▶ Task description
Find each line in the following listing that has the string "align", then state the count and nothing else.

▶ Information
########################################

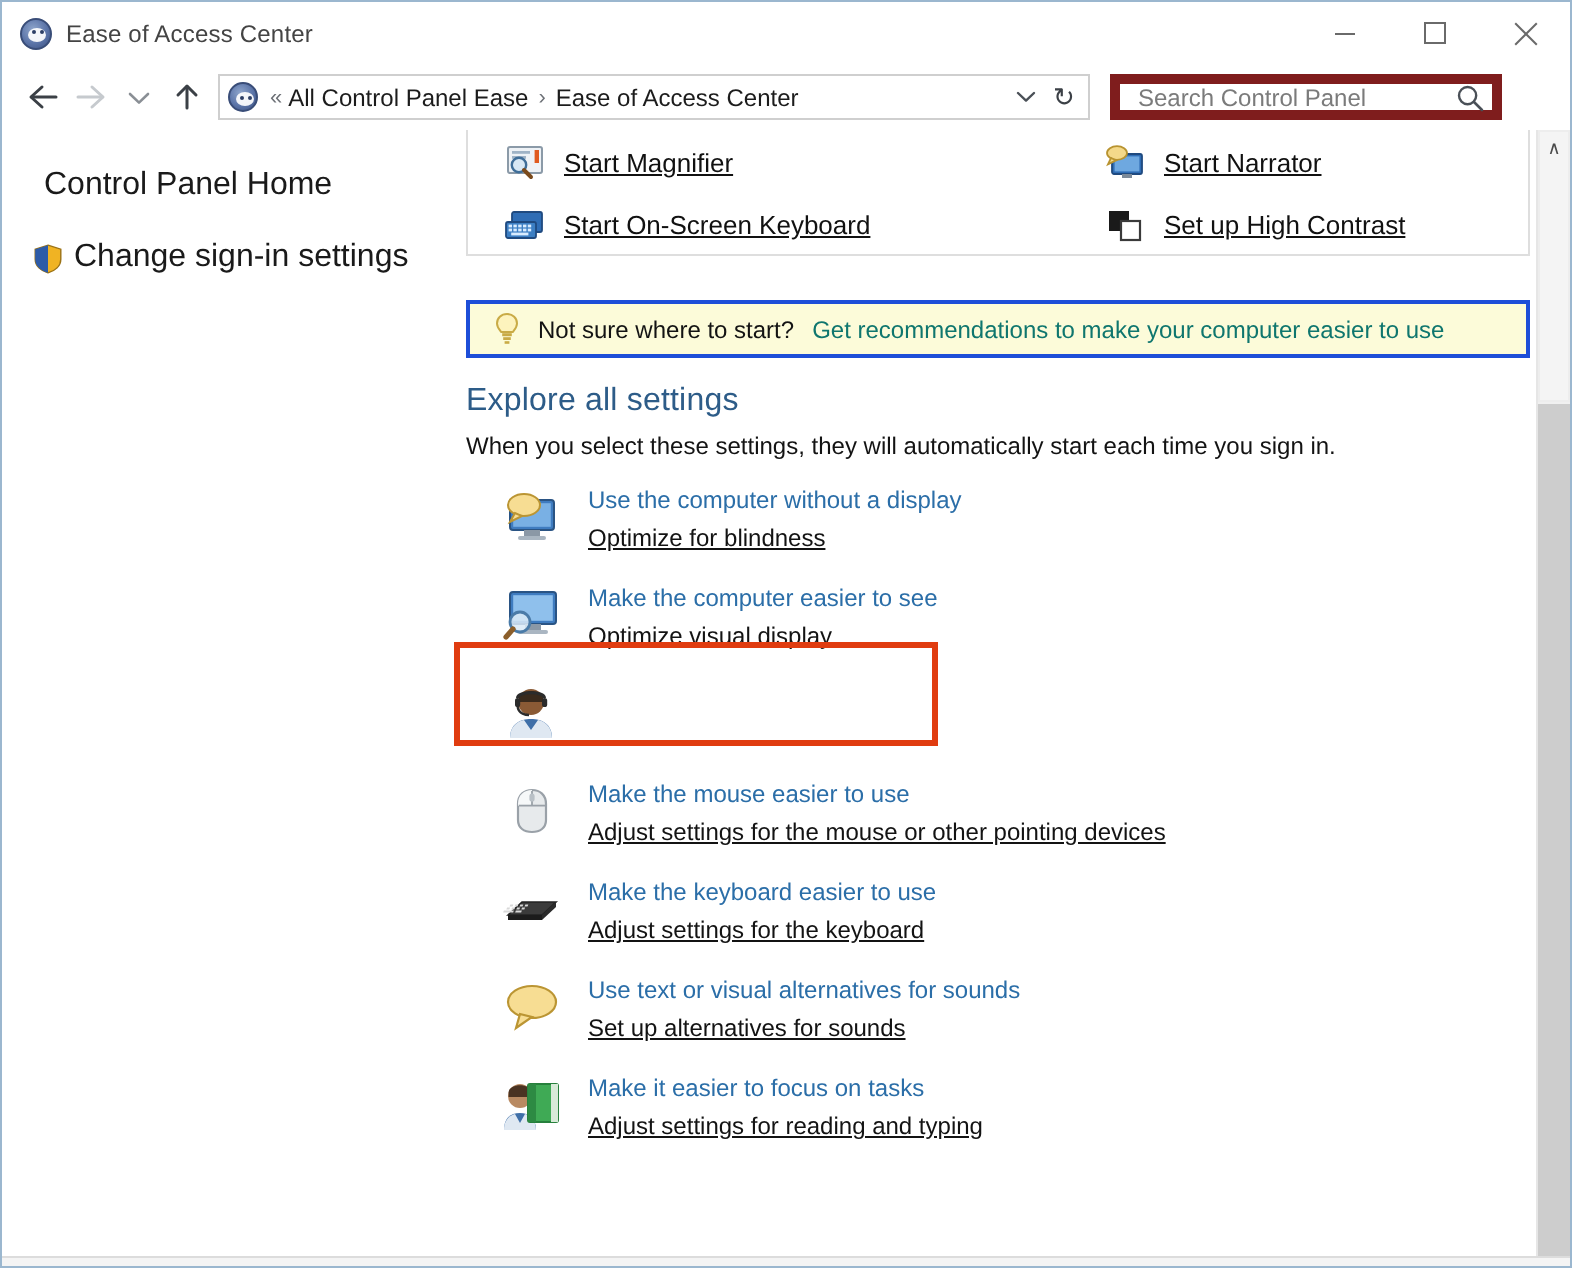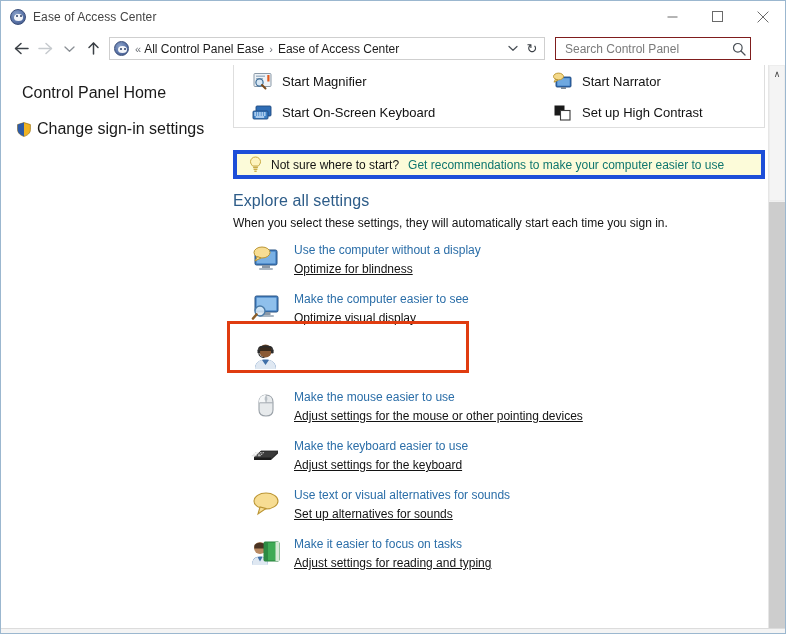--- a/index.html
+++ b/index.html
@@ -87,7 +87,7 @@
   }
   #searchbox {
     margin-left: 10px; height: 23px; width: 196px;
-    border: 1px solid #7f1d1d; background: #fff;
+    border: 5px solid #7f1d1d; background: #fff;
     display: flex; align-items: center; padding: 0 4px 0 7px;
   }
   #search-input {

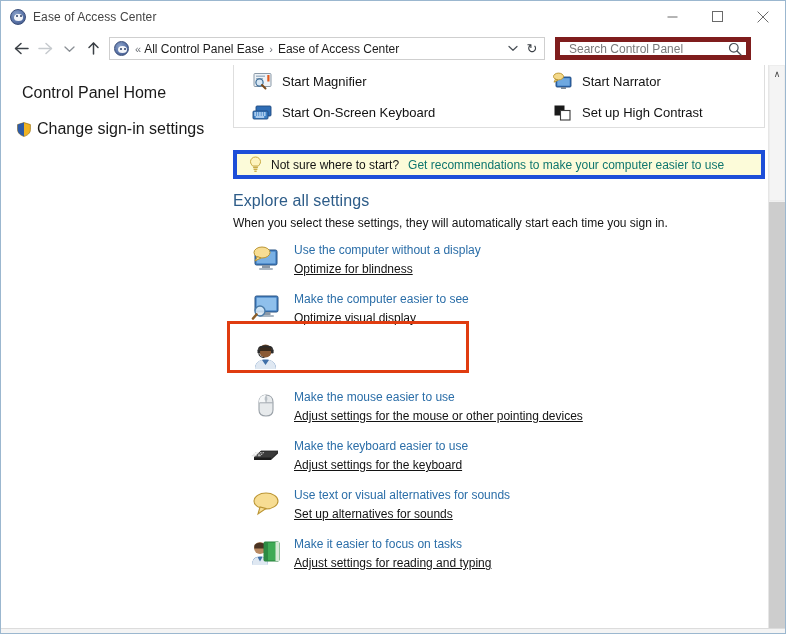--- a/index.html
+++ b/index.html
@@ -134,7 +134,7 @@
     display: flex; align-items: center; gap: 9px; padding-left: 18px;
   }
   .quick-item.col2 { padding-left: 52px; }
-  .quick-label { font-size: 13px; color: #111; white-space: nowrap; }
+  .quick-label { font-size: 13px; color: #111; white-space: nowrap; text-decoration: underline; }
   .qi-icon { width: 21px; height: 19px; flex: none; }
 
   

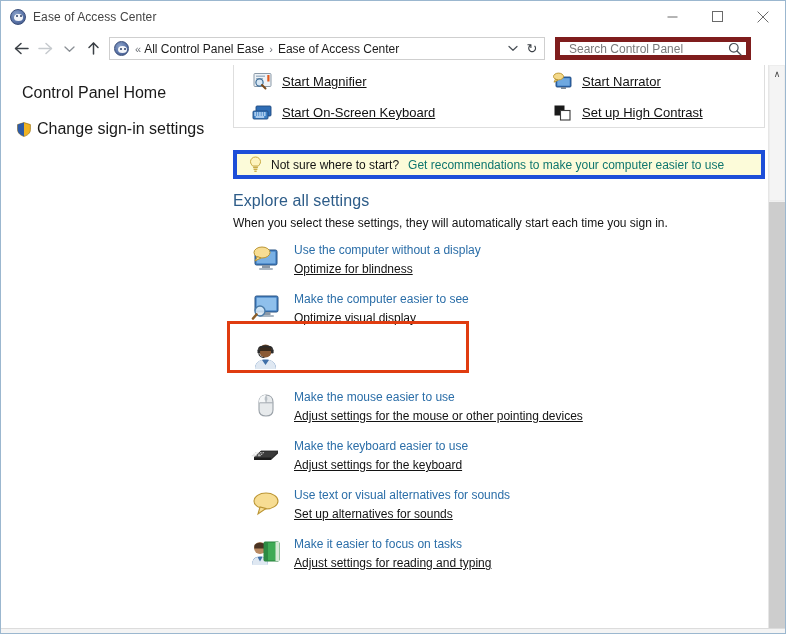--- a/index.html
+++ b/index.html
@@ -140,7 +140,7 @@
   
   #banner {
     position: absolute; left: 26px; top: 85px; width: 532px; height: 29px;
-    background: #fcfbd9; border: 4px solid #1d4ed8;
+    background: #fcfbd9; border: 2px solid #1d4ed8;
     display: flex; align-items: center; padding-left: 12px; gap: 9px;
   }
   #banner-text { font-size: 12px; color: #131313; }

########################################

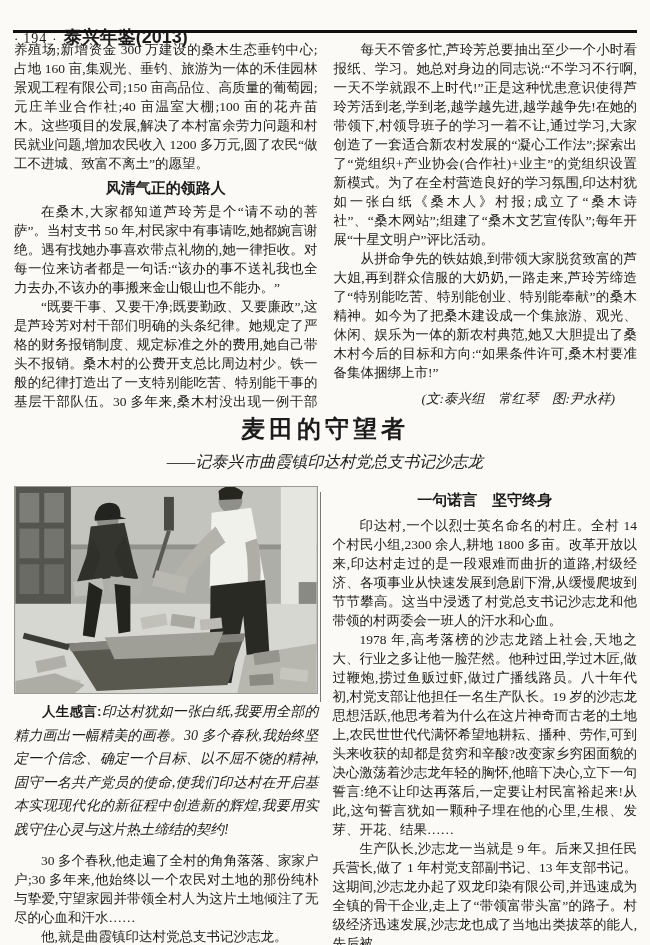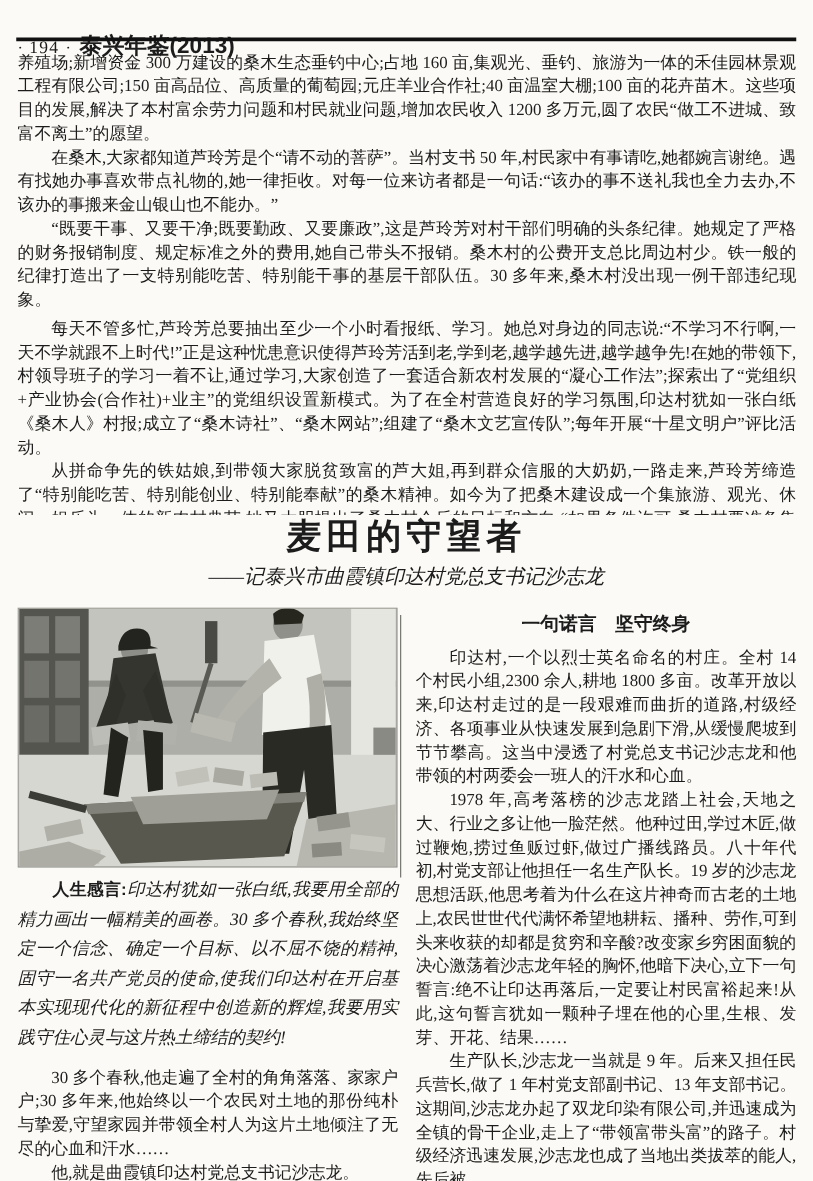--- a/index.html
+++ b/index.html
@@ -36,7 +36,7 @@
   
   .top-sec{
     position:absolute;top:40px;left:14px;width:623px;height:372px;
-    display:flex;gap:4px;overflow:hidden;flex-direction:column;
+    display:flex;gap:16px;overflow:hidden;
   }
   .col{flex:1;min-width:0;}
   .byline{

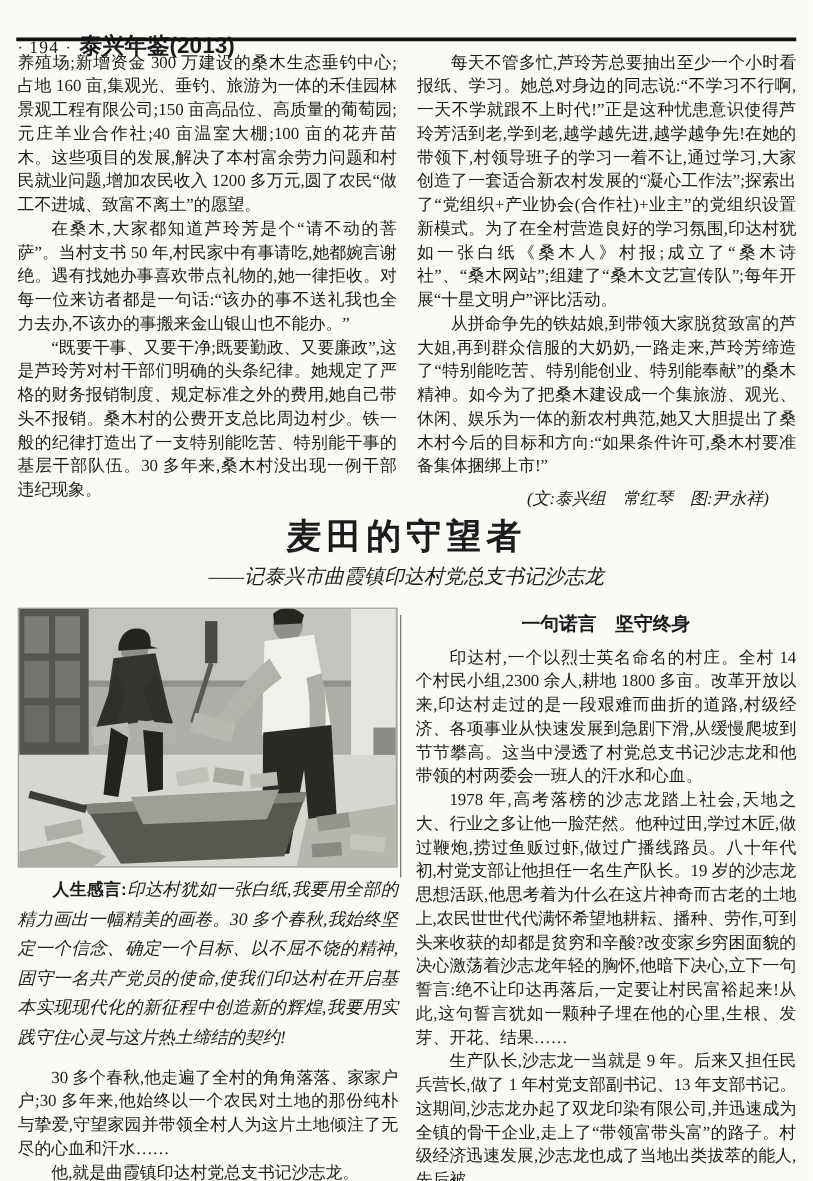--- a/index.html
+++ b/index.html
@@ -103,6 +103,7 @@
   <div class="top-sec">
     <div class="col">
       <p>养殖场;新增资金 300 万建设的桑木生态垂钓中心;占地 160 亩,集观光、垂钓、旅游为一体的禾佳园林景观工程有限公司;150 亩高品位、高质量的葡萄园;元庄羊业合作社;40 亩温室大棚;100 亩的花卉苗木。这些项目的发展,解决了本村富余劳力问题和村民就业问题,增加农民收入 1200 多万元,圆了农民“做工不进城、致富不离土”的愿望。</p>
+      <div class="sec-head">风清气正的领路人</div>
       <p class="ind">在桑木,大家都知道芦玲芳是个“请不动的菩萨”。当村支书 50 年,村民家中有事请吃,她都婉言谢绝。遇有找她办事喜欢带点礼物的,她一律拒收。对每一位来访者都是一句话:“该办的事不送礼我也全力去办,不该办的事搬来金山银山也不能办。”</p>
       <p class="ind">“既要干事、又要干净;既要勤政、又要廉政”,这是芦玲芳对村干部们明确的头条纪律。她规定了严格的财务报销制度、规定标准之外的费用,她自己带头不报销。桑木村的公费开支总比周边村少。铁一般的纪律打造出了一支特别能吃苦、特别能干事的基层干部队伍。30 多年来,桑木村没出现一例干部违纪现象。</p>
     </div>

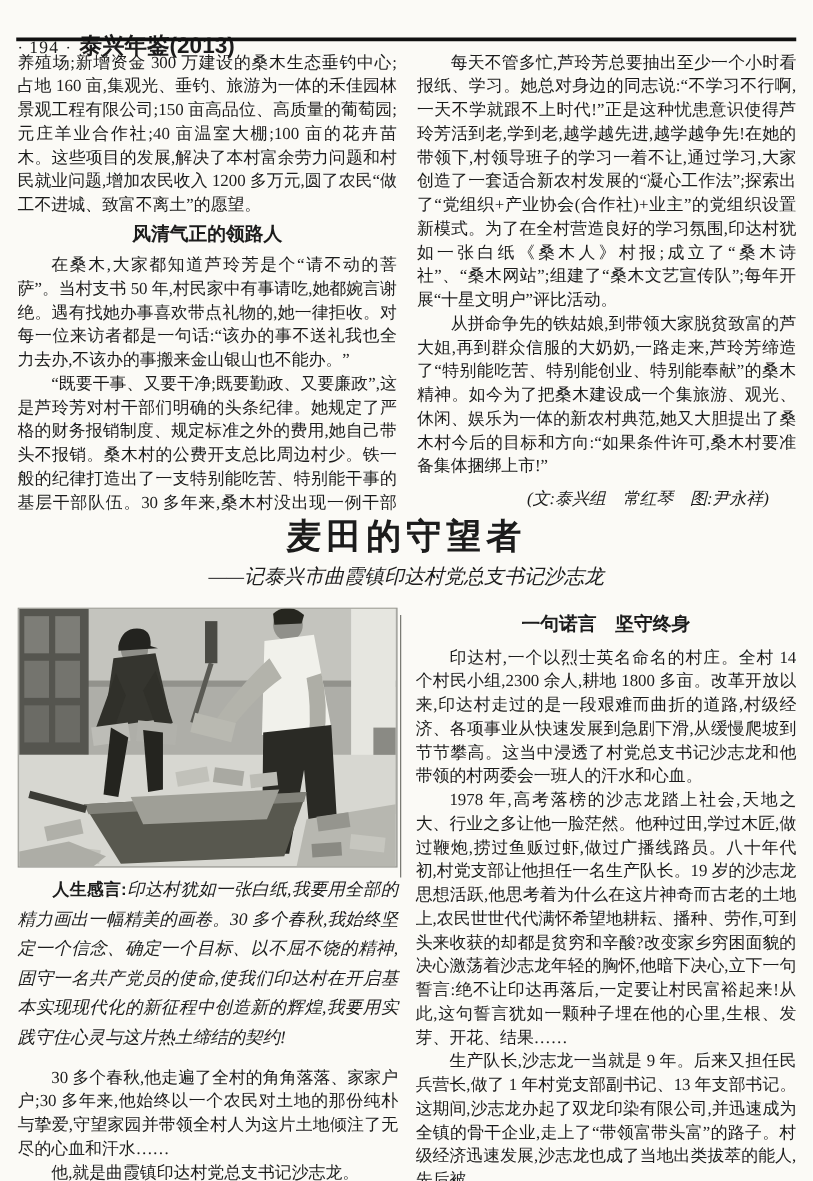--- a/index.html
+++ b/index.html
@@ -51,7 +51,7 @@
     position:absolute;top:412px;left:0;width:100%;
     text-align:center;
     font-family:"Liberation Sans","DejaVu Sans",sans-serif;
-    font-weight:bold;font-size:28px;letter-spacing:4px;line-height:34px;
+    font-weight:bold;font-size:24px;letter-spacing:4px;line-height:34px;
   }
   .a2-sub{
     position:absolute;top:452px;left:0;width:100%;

########################################

▶ Response area
4